File Allocation Tables
The structure that gives the FAT file system its name is the file allocation table. In order to understand what this important table does, you must first understand how space on the hard disk is allocated under DOS (and its derivatives that also use FAT).
While data is stored in 512-byte sectors on the hard disk, for performance reasons individual sectors are not normally allocated to files. The reason is that it would take a lot of overhead (time and space) to keep track of pieces of files that were this small. The hard disk is instead broken into larger pieces called clusters, or alternatively, allocation units. Each cluster contains a number of sectors. Typically, clusters range in size from 2,048 bytes to 32,768 bytes, which corresponds to 4 to 64 sectors each. Clusters and how they work are described in full detail in this section.
The file allocation table is where information about clusters is stored. Each cluster has an entry in the FAT that describes how it used. This is what tells the operating system which parts of the disk are currently used by files, and which are free for use. The FAT entries are used by the operating system to chain together clusters to form files.
The file allocation tables are stored in the area of the disk immediately following the volume boot sector. Each volume actually contains two identical copies of the FAT; ostensibly, the second one is meant to be a backup of sorts in case of any damage to the first copy. Damage to the FAT can of course result in data loss since this is where the record is kept of which parts of the disk contain which files. The problem with this built-in backup is that the two copies are kept right next to each other on the disk, so that in the event that for example, bad sectors develop on the disk where the first copy of the FAT is stored, chances are pretty good that the second copy will be affected as well.
File Chaining and FAT Cluster Allocation
The file allocation table (FAT) is used to keep track of which clusters are assigned to each file. The operating system (and hence any software applications) can determine where a file's data is located by using the directory entry for the file and file allocation table entries. Similarly, the FAT also keeps track of which clusters are open and available for use. When an application needs to create (or extend) a file, it requests more clusters from the operating system, which finds them in the file allocation table.
There is an entry in the file allocation table for each cluster used on the disk. Each entry contains a value that represents how the cluster is being used. There are different codes used to represent the different possible statuses that a cluster can have.
Every cluster that is in use by a file has in its entry in the FAT a cluster number that links the current cluster to the next cluster that the file is using. Then that cluster has in its entry the number of the cluster after it. The last cluster used by the file is marked with a special code that tells the system that it is the last cluster of the file; this is often a number like 65,535 (16 ones in binary format). Since the clusters are linked one to the next in this manner, they are said to be chained. Every file (that uses more than one cluster) is chained in this manner. See the example that follows for more clarification.

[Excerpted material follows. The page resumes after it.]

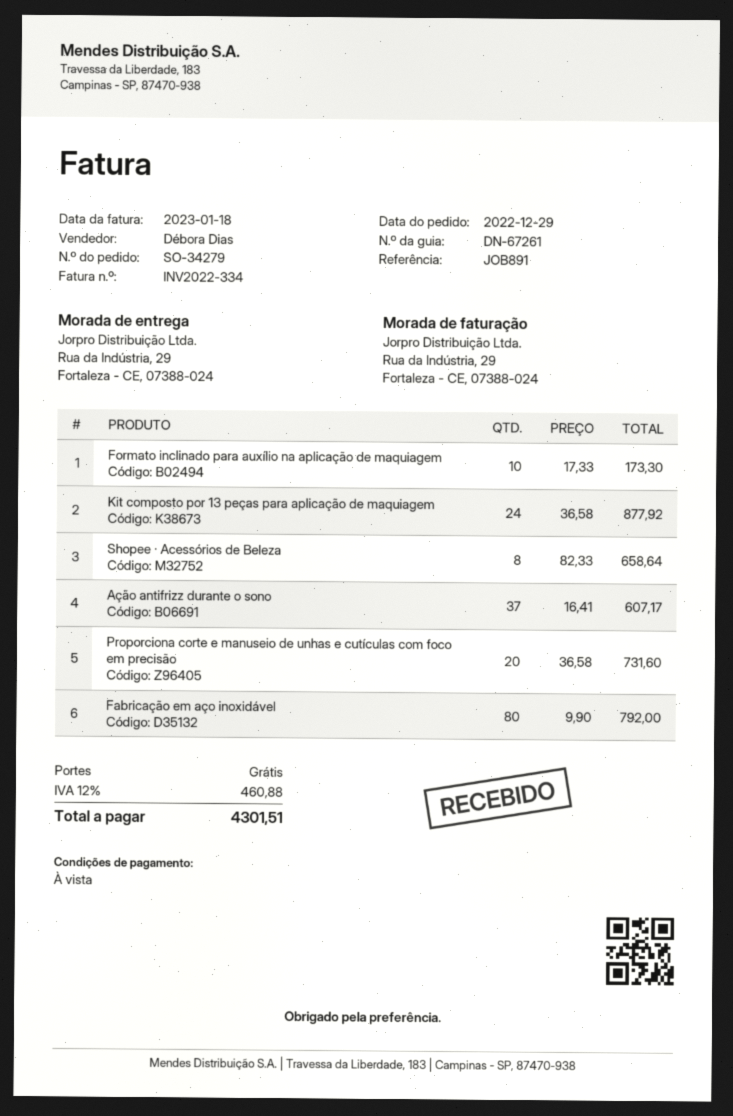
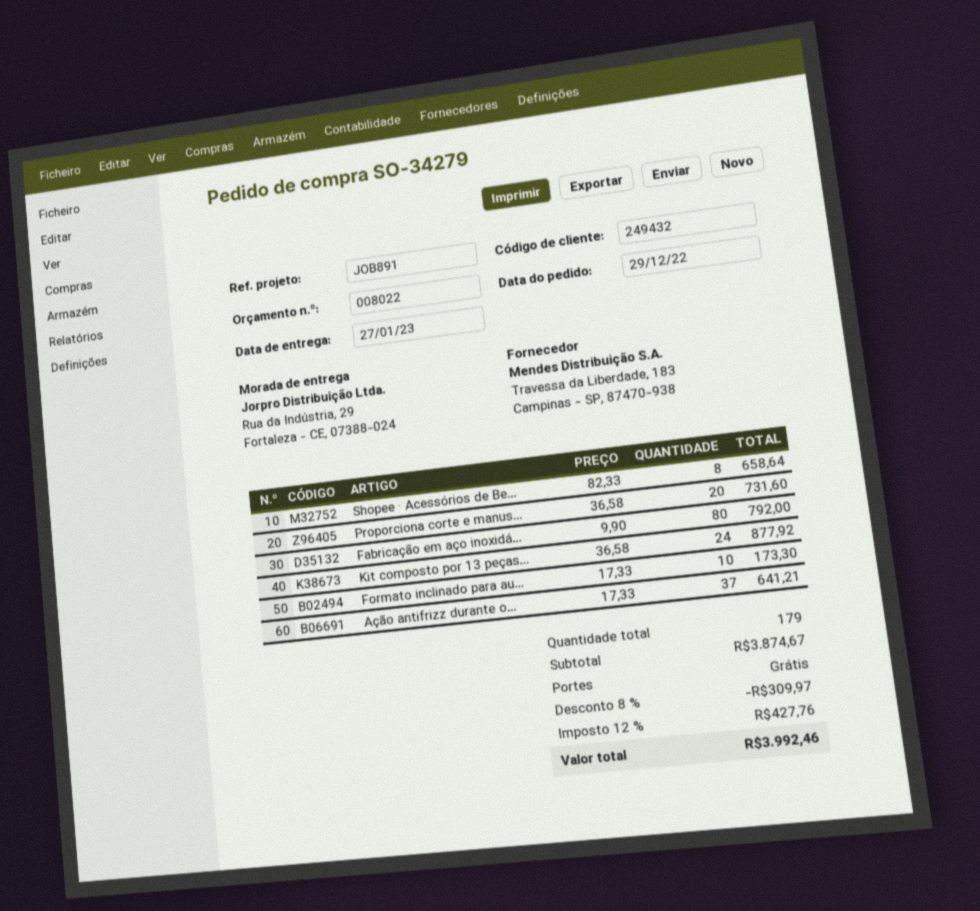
Ação antifrizz durante o sono: 37 x 16.41 = 607.17 -> 37 x 17.33 = 641.21
discount: none -> 8% = 309.97
tax: 12% = 460.88 -> 12% = 427.76
total: 4301.51 -> 3992.46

In addition to a cluster number or an end-of-file marker, a cluster's entry can contain other special codes to indicate its status. A special code, usually zero, is put in the FAT entry of every open (unused) cluster. This tells the operating system which clusters are available for assignment to files that need more storage space. Another code is used to indicate "bad" clusters. These are clusters where a disk utility (or the user) has previously detected one or more unreliable sectors, due to disk defects. These clusters are marked as bad so that no future attempts will be made to use them.
Accessing the entire length of a file is done by using a combination of the file's directory entry and its cluster entries in the FAT. This is confusing to describe, so let's look at an example. Let's consider a disk volume that uses 4,096 byte clusters, and a file in the C:\DATA directory called "PCGUIDE.HTM" that is 20,000 bytes in size. This file is going to require 5 clusters of storage (because 20,000 divided by 4,096 is around 4.88).
OK, so we have this file on the disk, and let's say we want to open it up to edit it. We open our editor and ask for the file to be opened. To find the cluster on the disk containing the first part of the file, the system just looks at the file's directory entry to find the starting cluster number for the file; let's suppose it goes there and sees the number 12,720. The system then know to go to cluster number 12,720 on the disk to load the first part of the file.
To find the second cluster used by this file, the system looks at the FAT entry for cluster 12,720. There, it will find another number, which is the next cluster used by the file. Let's say this is 12,721. So the next part of the file is loaded from cluster 12,721, and the FAT entry for 12,721 is examined to find the next cluster used by the file. This continues until the last cluster used by the file is found. Then, the system will check the FAT entry to find the number of the next cluster, but instead of finding a valid cluster number, it will find a special number like 65,535 (special because it is the largest number you can store in 16 bits). This is the signal to the system that "there are no more clusters in this file". Then it knows it has retrieved the entire file.
Since every cluster is chained to the next one using a number, it isn't necessary for the entire file to be stored in one continuous block on the disk. In fact, pieces of the file can be located anywhere on the disk, and can even be moved after the file has been created. Following these chains of clusters on the disk is done invisibly by the operating system so that to the user, each file appears to be in one continuous chunk of disk space.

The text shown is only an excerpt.